A spokesperson for Meta, the company (formerly known as Facebook) that owns Instagram, said that impersonation of any kind is not tolerated on the site and that the company has a team to detect and block these kinds of scams.
“I don’t think Instagram is out to get us, but it does feel like they don’t care because of the nature of our work.”
Kirah Tabourn, co-founder of the Cusp Astrology App
But the company did not deny the problem.
“We know there’s more to do here, which is why we keep working to prevent abuse and keep our community safe,” the spokesperson said.
Laura Eimiller, a spokesperson for the FBI in Southern California, said the agency hasn’t received complaints about this type of fraud, but she’s not surprised it’s happening.
“Scammers prey on people’s vulnerabilities,” she said. “If they know someone is sensitive to tarot or psychic readings, they’ll use that. If they know someone loves dogs, they’ll use that. If they know someone wants to leave a nest egg for their grandkids, they’ll use that too.”
Tabourn has tried several ways to fight back against her impersonators. She’s told her followers to report them to Instagram and to string them along long enough to get their Venmo, Cash App or PayPal account so she can report them on those apps.
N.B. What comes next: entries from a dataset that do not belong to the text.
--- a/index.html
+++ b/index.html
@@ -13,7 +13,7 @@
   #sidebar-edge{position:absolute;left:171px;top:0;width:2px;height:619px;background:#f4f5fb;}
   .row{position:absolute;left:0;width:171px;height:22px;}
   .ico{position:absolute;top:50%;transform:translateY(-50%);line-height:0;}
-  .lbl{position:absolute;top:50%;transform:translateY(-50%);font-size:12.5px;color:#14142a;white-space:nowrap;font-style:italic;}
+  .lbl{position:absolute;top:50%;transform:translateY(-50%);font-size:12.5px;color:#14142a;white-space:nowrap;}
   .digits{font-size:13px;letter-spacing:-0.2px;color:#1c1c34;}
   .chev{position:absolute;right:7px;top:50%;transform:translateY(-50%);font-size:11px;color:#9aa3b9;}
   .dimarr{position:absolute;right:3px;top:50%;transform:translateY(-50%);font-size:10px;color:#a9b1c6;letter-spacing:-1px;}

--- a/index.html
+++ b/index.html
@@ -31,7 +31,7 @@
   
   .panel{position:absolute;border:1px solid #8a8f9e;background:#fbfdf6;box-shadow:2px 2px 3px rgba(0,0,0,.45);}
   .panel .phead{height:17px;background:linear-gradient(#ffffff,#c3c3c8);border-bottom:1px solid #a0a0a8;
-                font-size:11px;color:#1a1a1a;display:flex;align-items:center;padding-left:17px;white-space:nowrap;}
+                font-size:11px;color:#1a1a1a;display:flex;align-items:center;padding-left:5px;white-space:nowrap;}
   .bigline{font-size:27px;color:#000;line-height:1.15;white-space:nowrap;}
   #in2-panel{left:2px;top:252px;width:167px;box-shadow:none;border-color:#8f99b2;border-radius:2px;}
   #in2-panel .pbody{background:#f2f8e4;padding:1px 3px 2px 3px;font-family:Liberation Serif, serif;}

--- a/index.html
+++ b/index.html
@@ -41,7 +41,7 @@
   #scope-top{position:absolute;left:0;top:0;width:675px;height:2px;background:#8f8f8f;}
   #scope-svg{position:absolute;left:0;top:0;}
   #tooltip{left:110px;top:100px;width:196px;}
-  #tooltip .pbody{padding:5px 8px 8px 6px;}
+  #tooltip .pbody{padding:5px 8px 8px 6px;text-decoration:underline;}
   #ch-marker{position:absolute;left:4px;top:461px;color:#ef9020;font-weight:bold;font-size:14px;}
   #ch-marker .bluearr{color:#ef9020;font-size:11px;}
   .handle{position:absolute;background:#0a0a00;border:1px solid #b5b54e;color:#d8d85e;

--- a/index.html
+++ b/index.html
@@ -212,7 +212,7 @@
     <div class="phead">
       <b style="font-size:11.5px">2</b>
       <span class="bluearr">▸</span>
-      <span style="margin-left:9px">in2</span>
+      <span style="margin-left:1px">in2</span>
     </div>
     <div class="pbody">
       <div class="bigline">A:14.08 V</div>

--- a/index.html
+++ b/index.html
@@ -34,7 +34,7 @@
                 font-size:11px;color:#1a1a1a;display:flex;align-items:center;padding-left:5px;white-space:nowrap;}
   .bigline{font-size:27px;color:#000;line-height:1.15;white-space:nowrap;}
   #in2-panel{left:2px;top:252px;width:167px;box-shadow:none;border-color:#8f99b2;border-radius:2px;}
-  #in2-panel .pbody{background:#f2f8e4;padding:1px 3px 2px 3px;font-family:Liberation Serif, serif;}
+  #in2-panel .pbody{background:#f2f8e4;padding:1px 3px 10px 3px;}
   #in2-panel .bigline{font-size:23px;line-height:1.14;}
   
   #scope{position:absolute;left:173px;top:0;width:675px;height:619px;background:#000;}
“That never really does anything,” she said. “You can report them, but they never follow up with you.”
She’s even been in contact with a few of the scammers herself.
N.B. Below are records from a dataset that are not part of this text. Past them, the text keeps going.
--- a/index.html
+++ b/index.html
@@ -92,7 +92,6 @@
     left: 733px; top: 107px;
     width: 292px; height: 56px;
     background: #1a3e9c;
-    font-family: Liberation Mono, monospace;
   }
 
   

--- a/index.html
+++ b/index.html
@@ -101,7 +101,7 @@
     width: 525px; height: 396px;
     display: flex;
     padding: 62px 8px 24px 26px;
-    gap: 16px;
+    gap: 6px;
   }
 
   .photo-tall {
“One person was like, ‘You don’t understand. I have to do this. I need money,’” she said. “They are ruthless and they won’t stop.”
Tabourn’s followers have suggested she get her account verified on Instagram, which would mean her official account would have a little blue check next to it that cannot be replicated. She’s tried several times but has always been denied.
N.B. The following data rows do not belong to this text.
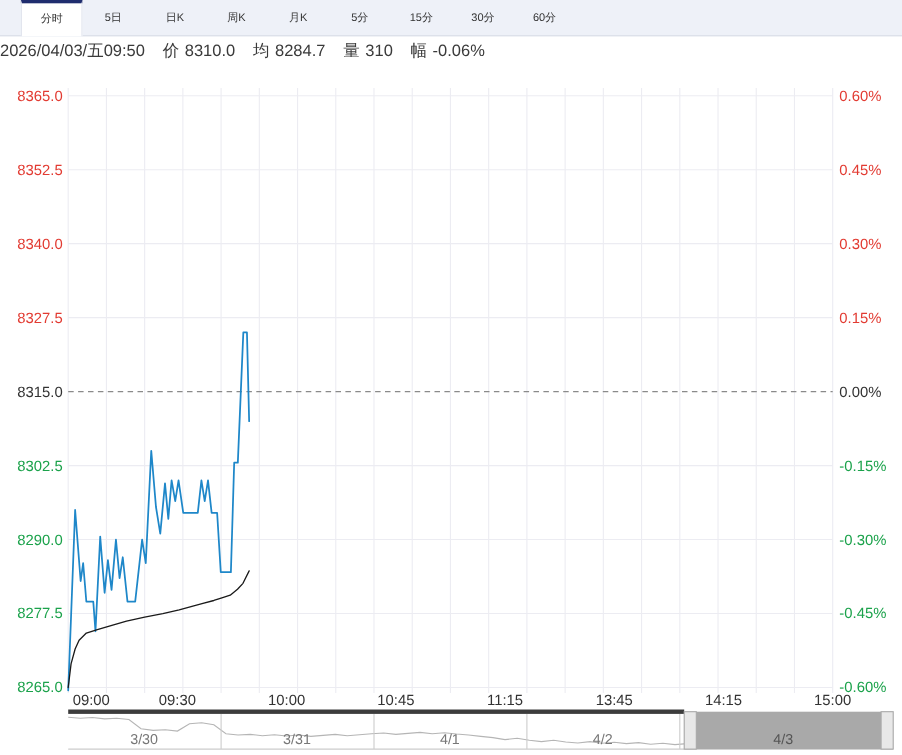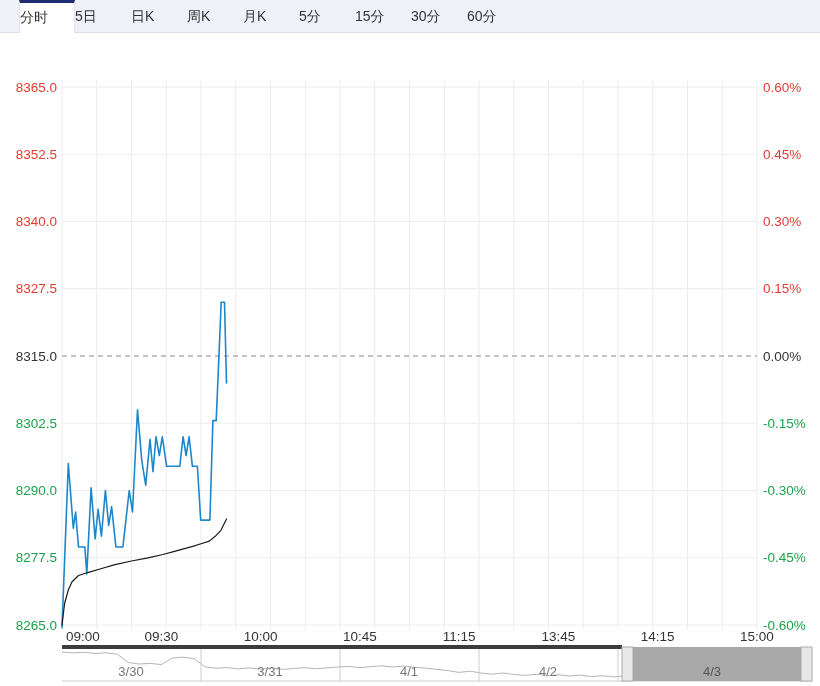--- a/index.html
+++ b/index.html
@@ -8,7 +8,7 @@
   
   .tabbar{position:absolute;top:0;left:0;width:820px;height:33px;background:#eef1f8;
           border-bottom:1px solid #d9dde6;display:flex;box-sizing:border-box;padding-left:19px;}
-  .tab{width:56px;height:33px;line-height:33px;font-size:14px;color:#333;
+  .tab{width:56px;height:33px;line-height:33px;text-align:center;font-size:10px;color:#333;
        box-sizing:border-box;cursor:pointer;}
   .tab.active{background:#fff;border-top:3px solid #1f2d6e;line-height:29px;
               border-left:1px solid #e2e5ee;border-right:1px solid #e2e5ee;}

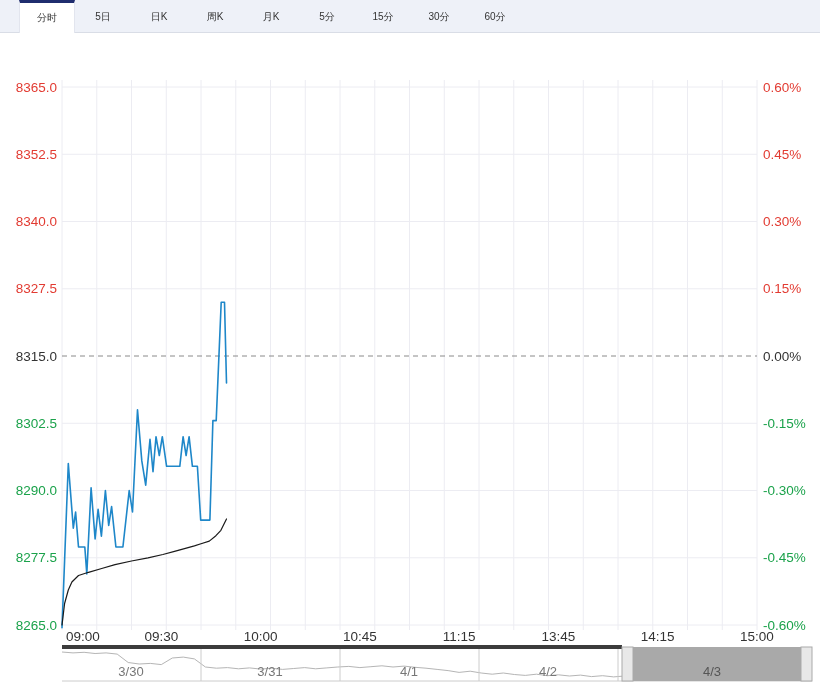--- a/index.html
+++ b/index.html
@@ -127,6 +127,13 @@
       <div class="tab">60分</div>
     </div>
 
+  <div class="infobar">
+    <span class="seg">2026/04/03/五09:50</span>
+    <span class="seg"><span class="lbl">价</span><span>8310.0</span></span>
+    <span class="seg"><span class="lbl">均</span><span>8284.7</span></span>
+    <span class="seg"><span class="lbl">量</span><span>310</span></span>
+    <span class="seg"><span class="lbl">幅</span><span>-0.06%</span></span>
+  </div>
 
 </div>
“I don’t think Instagram is out to get us, but it does feel like they don’t care because of the nature of our work,” she said.
The best strategy she’s found to shut down an imposter account is to go through a multi-step process of reporting the impersonation directly to Instagram. To make it easier for other spiritualists, she has created a guide that she shares with others. Ultimately it ends with the practitioner sending a photo of herself holding a photo ID to the company.
“It’s a lot, but honestly pretty quick and it’s worked for all the fake accounts I’ve had,” Tabourn said.
Some have other approaches.
When Mark Newton received a DM from someone pretending to be Kroll a few weeks ago, he was instantly suspicious. He’s known Kroll for more than a decade and knows she doesn’t solicit readings.
He texted Kroll, and together they decided he should play along.
“The spirit directed me to deliver a message to you from the realm of the universe and it’s very important,” the original DM read. “Kindly send me a message directly to book a reading and receive a message.”
“Wow! That’s so cool!” Newton replied. “Do you do in person readings? I would like my family done.”
The fake Kroll offered to do a reading via text, phone or FaceTime.
Newton said that “didn’t feel very spiritual” and asked if she had an office in LA where they could do an in-person meeting.
“I don’t allow people in my office for a reading that [sic] why I told you we could do it through FaceTime dear,” the imposter wrote back.
Newton bargained the fake Kroll down from $350 to $60, before asking for her account on Cash App. From there he was able to deduce that the account was registered to someone in Uganda.
Then he stopped pretending.
“The real Marcella is family to me,” he wrote. “You [messed] with the wrong people. You are cursed to live a horrible life. Good luck you lowlife scumbag, we see you no matter where you hide and will haunt you for all eternity.’
“What’s that?” the fake Kroll replied.
“That’s a curse from a true Witch,” Newton wrote. “Marcella Kroll.”